- [WHAT IS EXPECTED] Each line from the opening of the material through the line holding "-32,8 +32,8 @@" needs to be returned exactly, with the pictures left out.

- [MATERIAL PROVIDED]
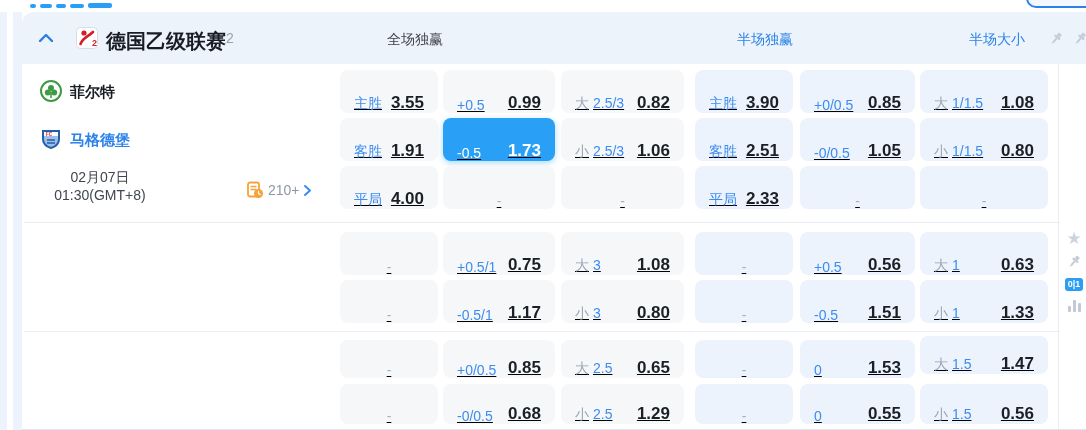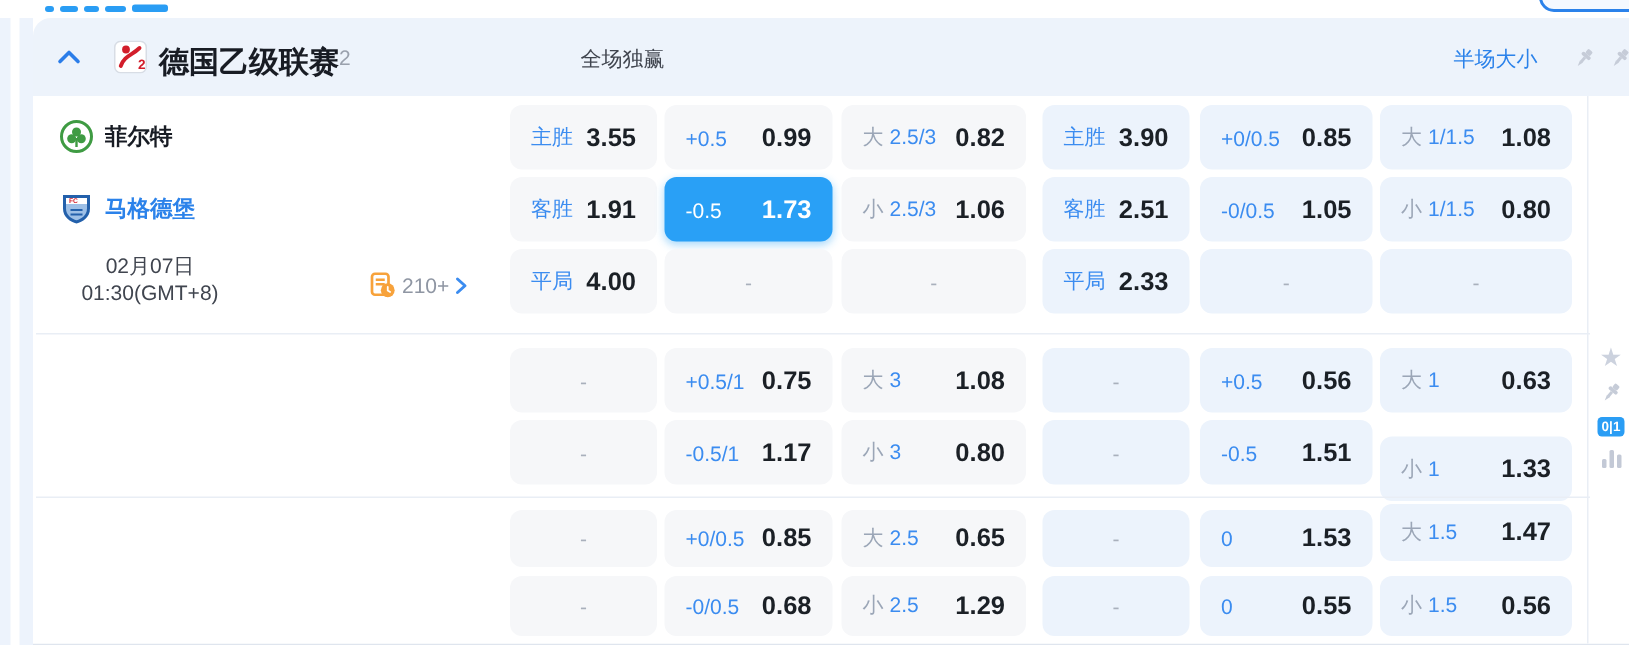--- a/index.html
+++ b/index.html
@@ -85,6 +85,7 @@
       <span class="lgcount">2</span>
 
       <span class="colhead" style="left:338px">全场独赢</span>
+      <span class="colhead half" style="left:688px">半场独赢</span>
       <span class="colhead half" style="left:920px">半场大小</span>
 
       <svg class="hpin" style="left:1026px" viewBox="0 0 16 16">

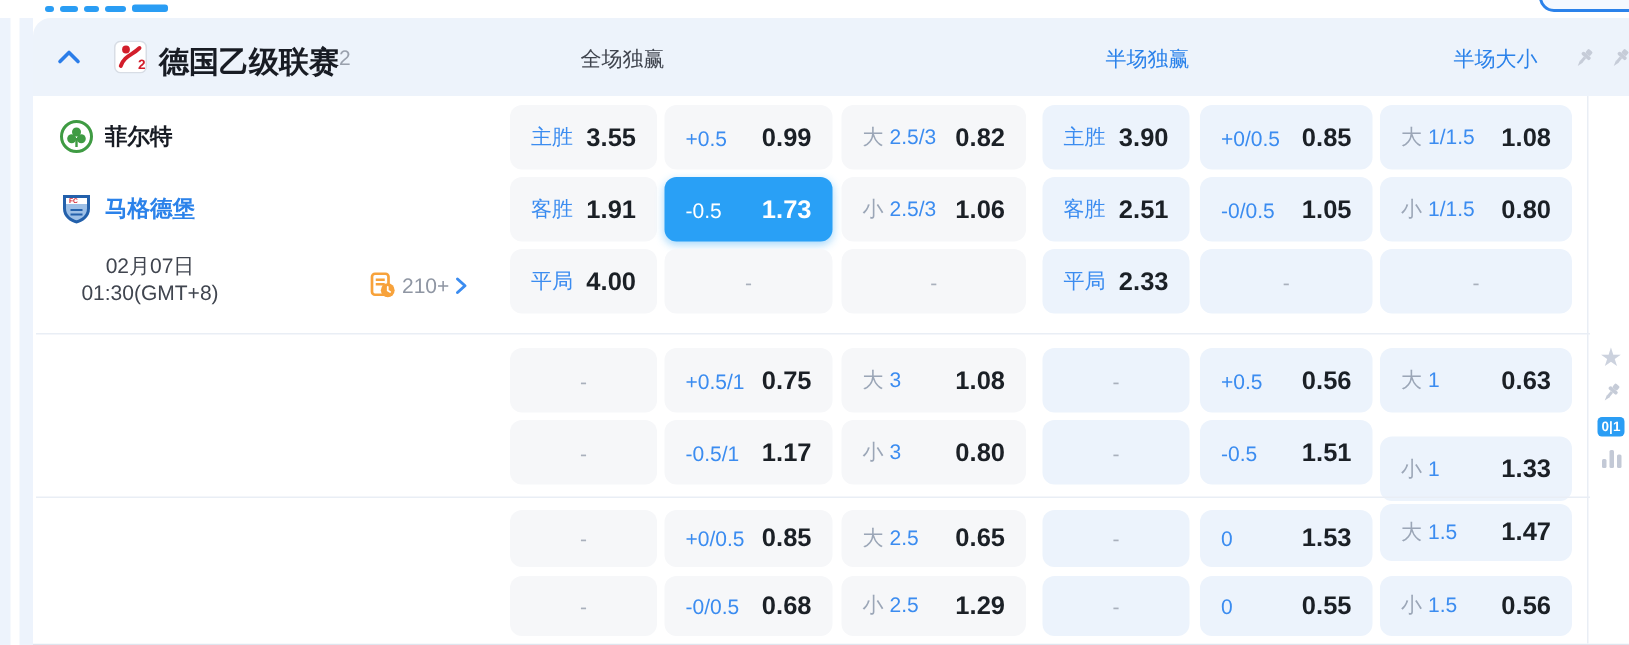--- a/index.html
+++ b/index.html
@@ -32,8 +32,8 @@
   .marketsrow{position:absolute;left:224px;top:168px;height:20px;display:flex;align-items:center;cursor:pointer;}
   .mcount{font-size:14px;color:#8f96a3;margin-left:4px;}
   
-  .cell{position:absolute;border-radius:8px;display:flex;align-items:center;box-sizing:border-box;
-    padding:0 14px;justify-content:space-between;cursor:pointer;}
+  .cell{position:absolute;border-radius:8px;display:flex;align-items:flex-end;box-sizing:border-box;
+    padding:0 14px;justify-content:space-between;cursor:pointer;text-decoration:underline;}
   .cell.full{background:#f6f7f9;}
   .cell.half{background:#ecf3fc;}
   .cell .lab{font-size:14px;color:#3b8cf0;white-space:nowrap;}

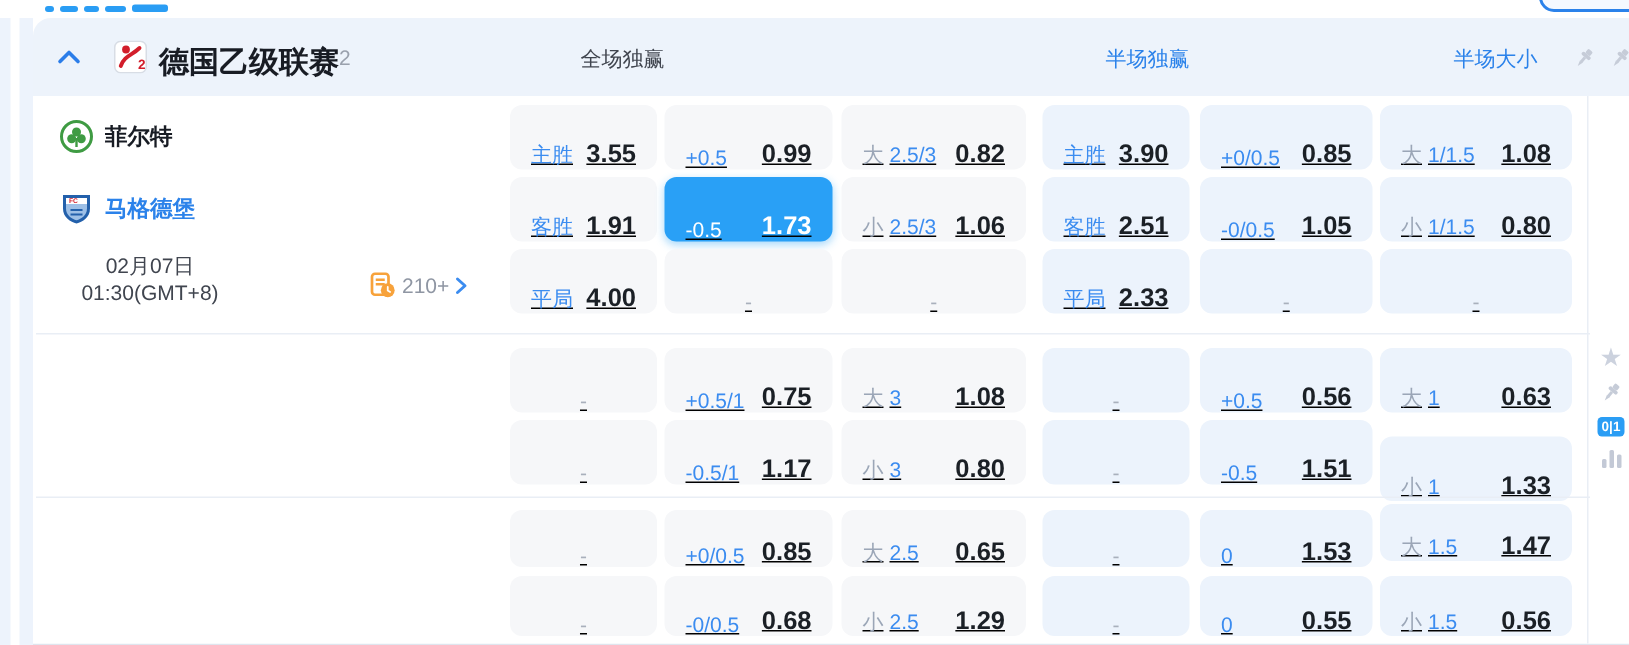--- a/index.html
+++ b/index.html
@@ -251,7 +251,7 @@
           <span class="lab">-0.5</span>
           <span class="val">1.51</span>
         </div>
-        <div class="cell half" style="left: 898px; top: 268px; width: 128px; height: 43px; margin-top: 11px;">
+        <div class="cell half" style="left: 898px; top: 268px; width: 128px; height: 43px;">
           <span class="lab"><span class="ou">小</span>1</span>
           <span class="val">1.33</span>
         </div>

- [RESPONSE TO THE TASK]
--- a/index.html
+++ b/index.html
@@ -85,6 +85,7 @@
       <span class="lgcount">2</span>
 
       <span class="colhead" style="left:338px">全场独赢</span>
+      <span class="colhead half" style="left:688px">半场独赢</span>
       <span class="colhead half" style="left:920px">半场大小</span>
 
       <svg class="hpin" style="left:1026px" viewBox="0 0 16 16">

--- a/index.html
+++ b/index.html
@@ -32,8 +32,8 @@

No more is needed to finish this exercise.